Laryngeal squamous cell carcinoma (LSCC) is a highly aggressive malignancy with a rising incidence over time. The tumor microenvironment (TME) plays a crucial role in LSCC development, yet the precise cellular characteristics of laryngeal cancer and its TME remain unclear. Here, we employed single-cell RNA sequencing analysis to uncover the heterogeneous populations of tumor and immune cells and investigate the role of the TME in LSCC. This analysis revealed significant heterogeneity among malignant cells, T cells, and macrophages.
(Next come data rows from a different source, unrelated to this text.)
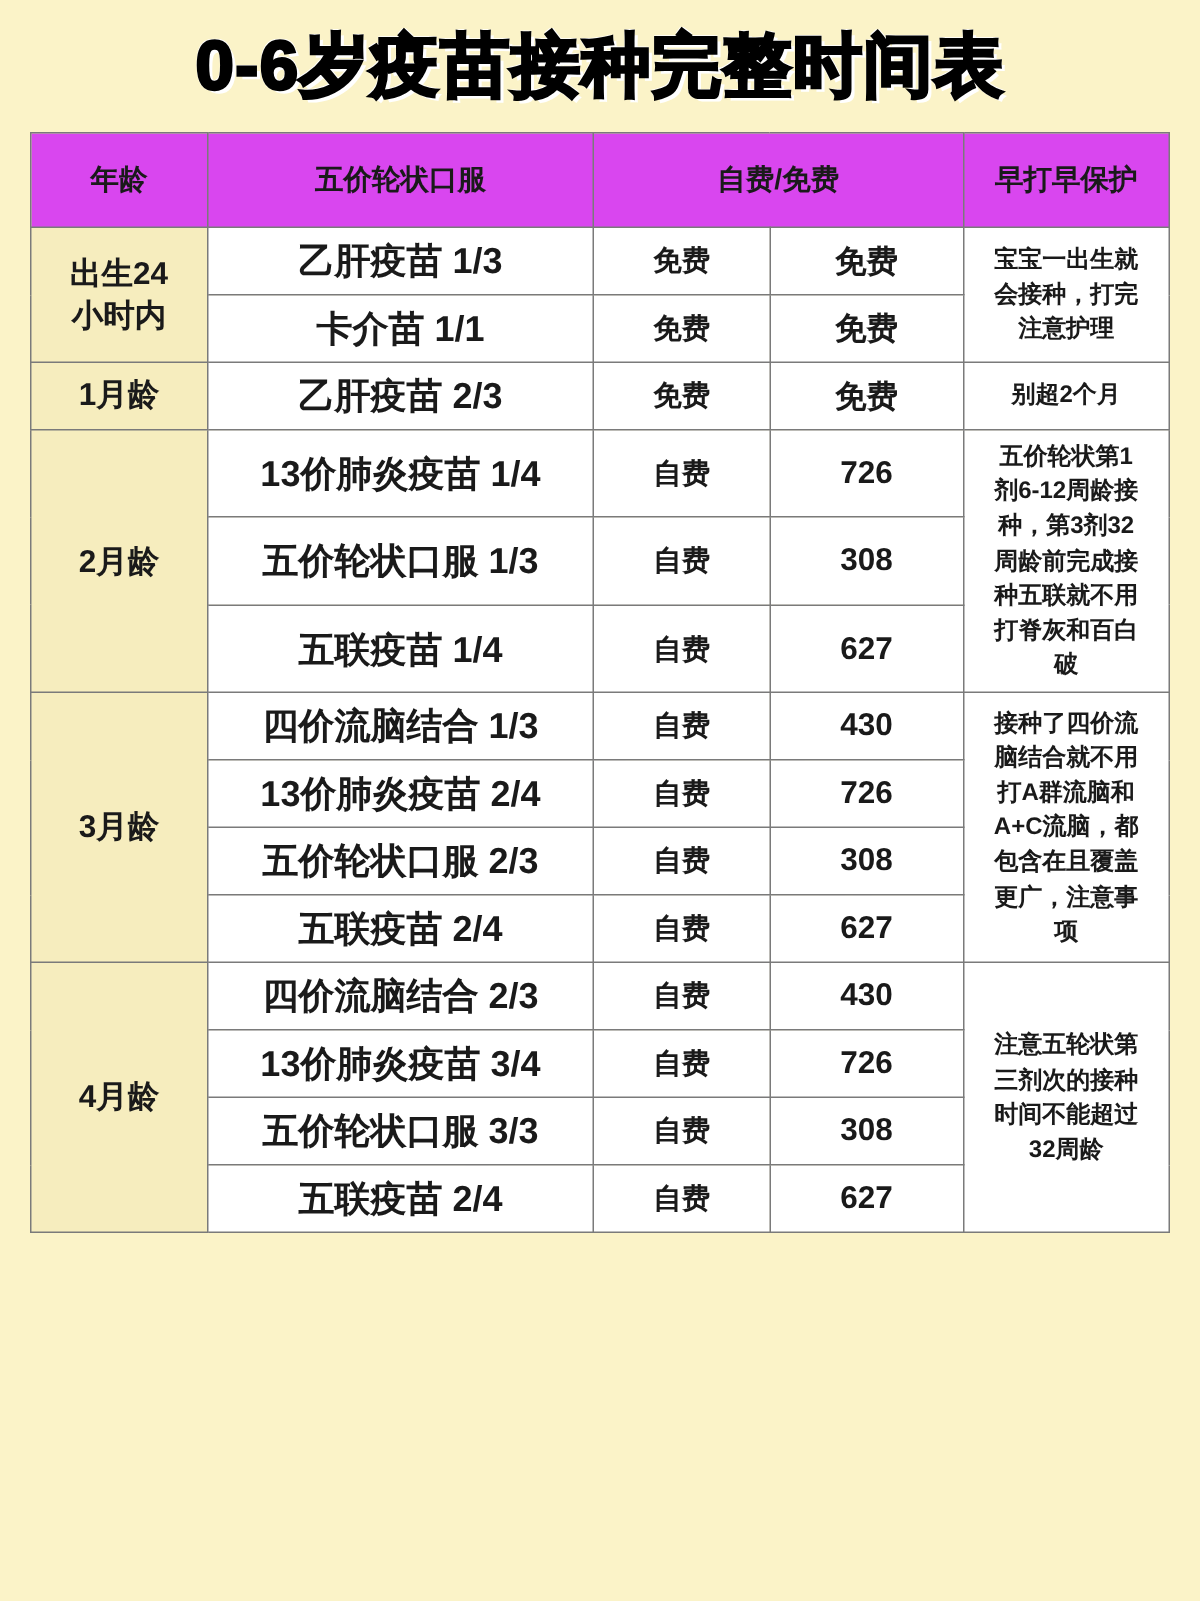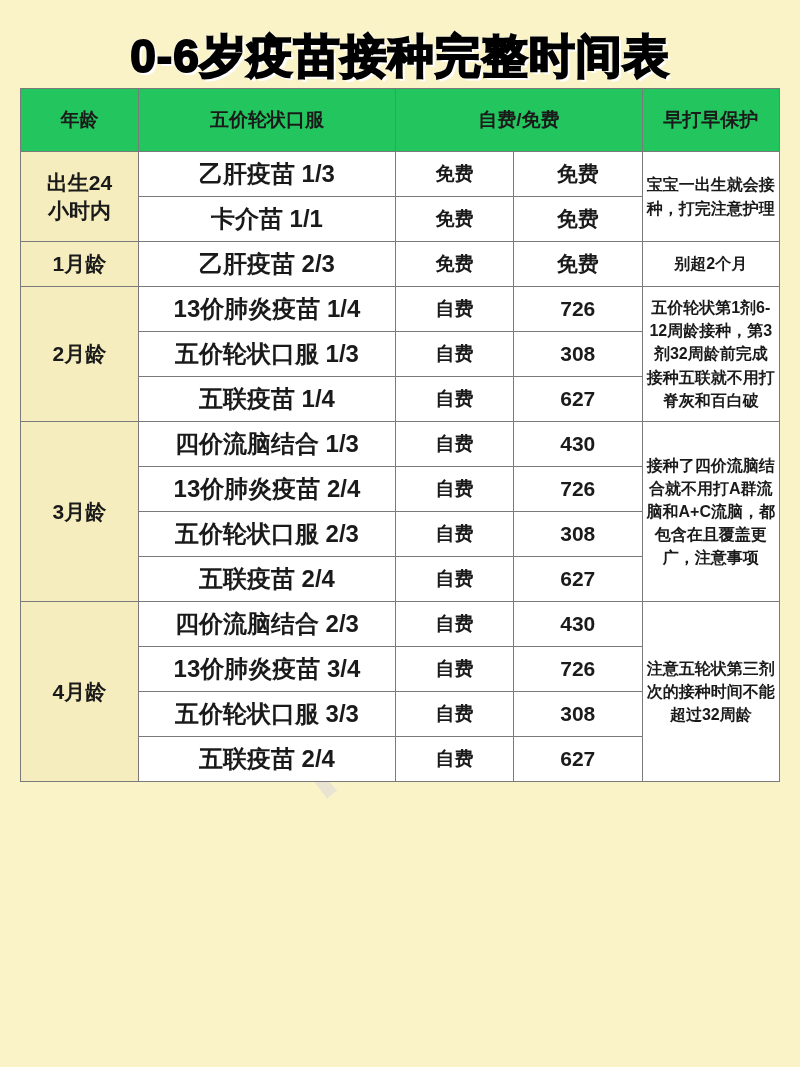"0-6岁疫苗接种完整时间表" .title-wrap { align-items: flex-end -> center }
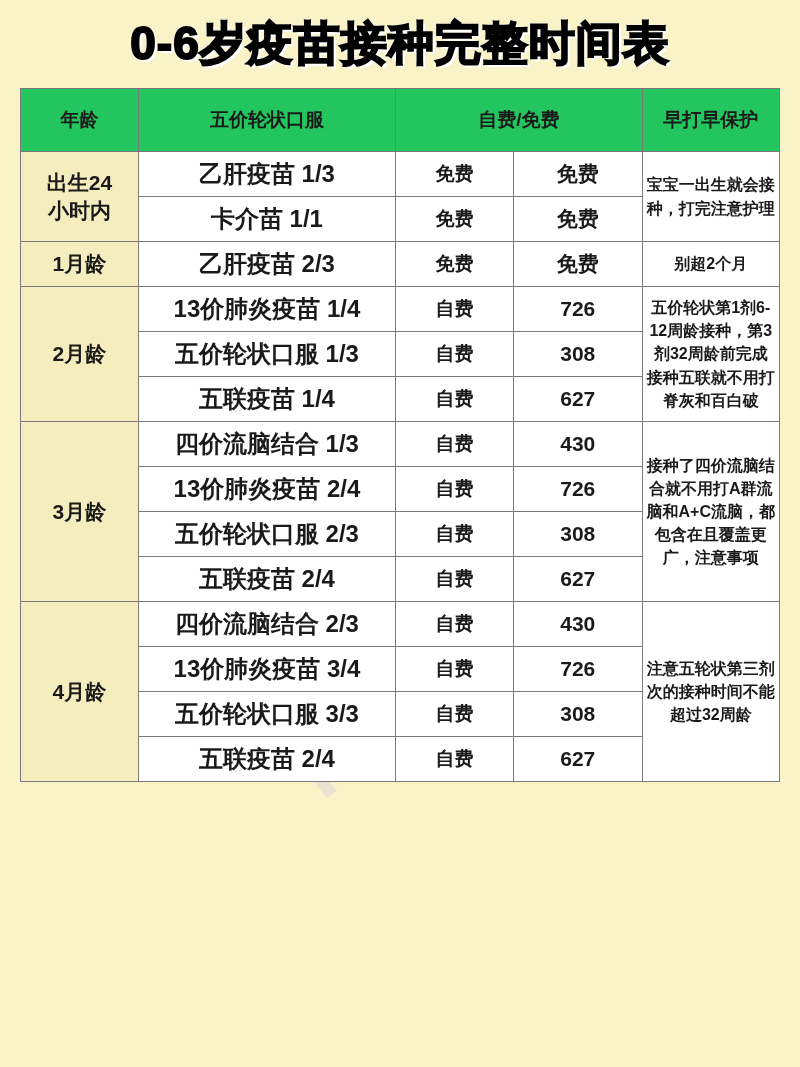"年龄" thead th { background: #22c55e -> #d946ef }
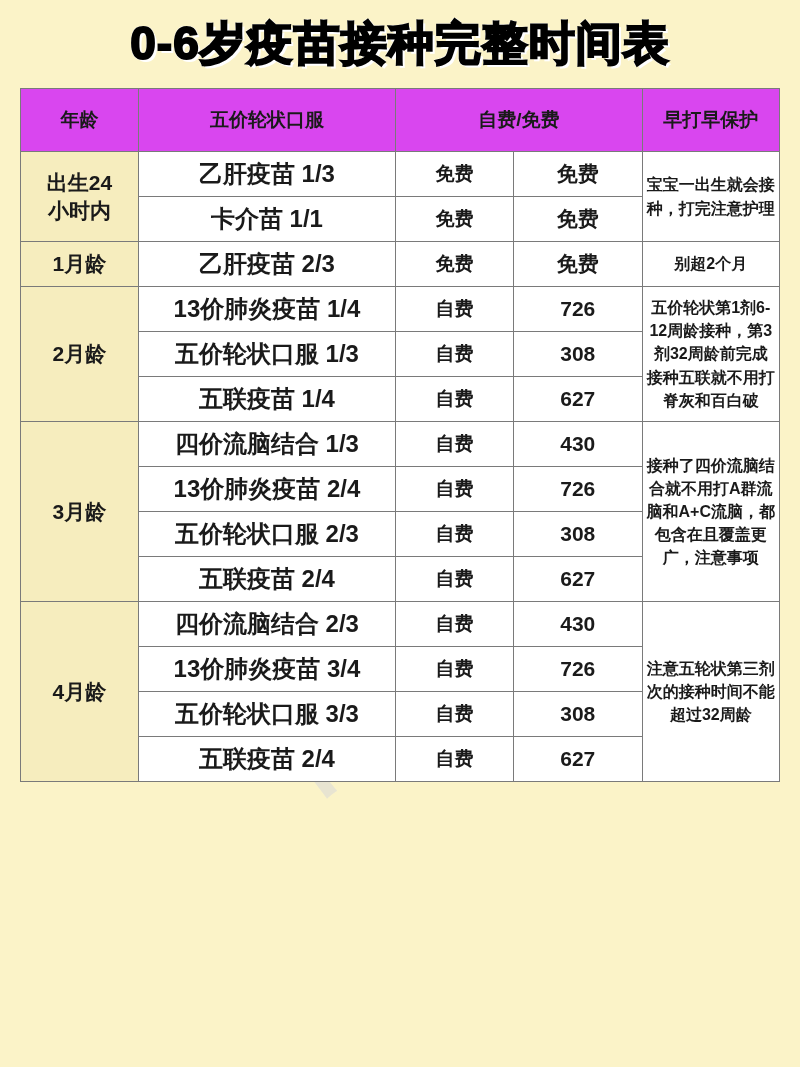"宝宝一出生就会接种，打完注意护理" td.note { padding: 6px 4px -> 6px 20px }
Notably, regulatory T cells were markedly increased at tumor sites, and macrophage analysis identified an increased presence of the Macrophage-C1-C1QC subset with up-regulated PPIF expression. Bulk RNA-seq further confirmed PPIF up-regulation in exosomes derived from LSCC tissues. Consistently, survival analysis indicated that high PPIF expression was associated with poor prognosis in LSCC. Further analyses suggested that PPIF up-regulation in Macrophage-C1-C1QC cells was associated with the enhancement of their anti-inflammatory phenotype and the promotion of F11R-F11R signaling with malignant cells, allowing LSCC cells to evade macrophage-mediated cytotoxicity. Our study provides new insights into the cellular dynamics of LSCC and highlights the critical role of Macrophage-C1-C1QC and PPIF in LSCC progression, offering potential therapeutic targets for treatment.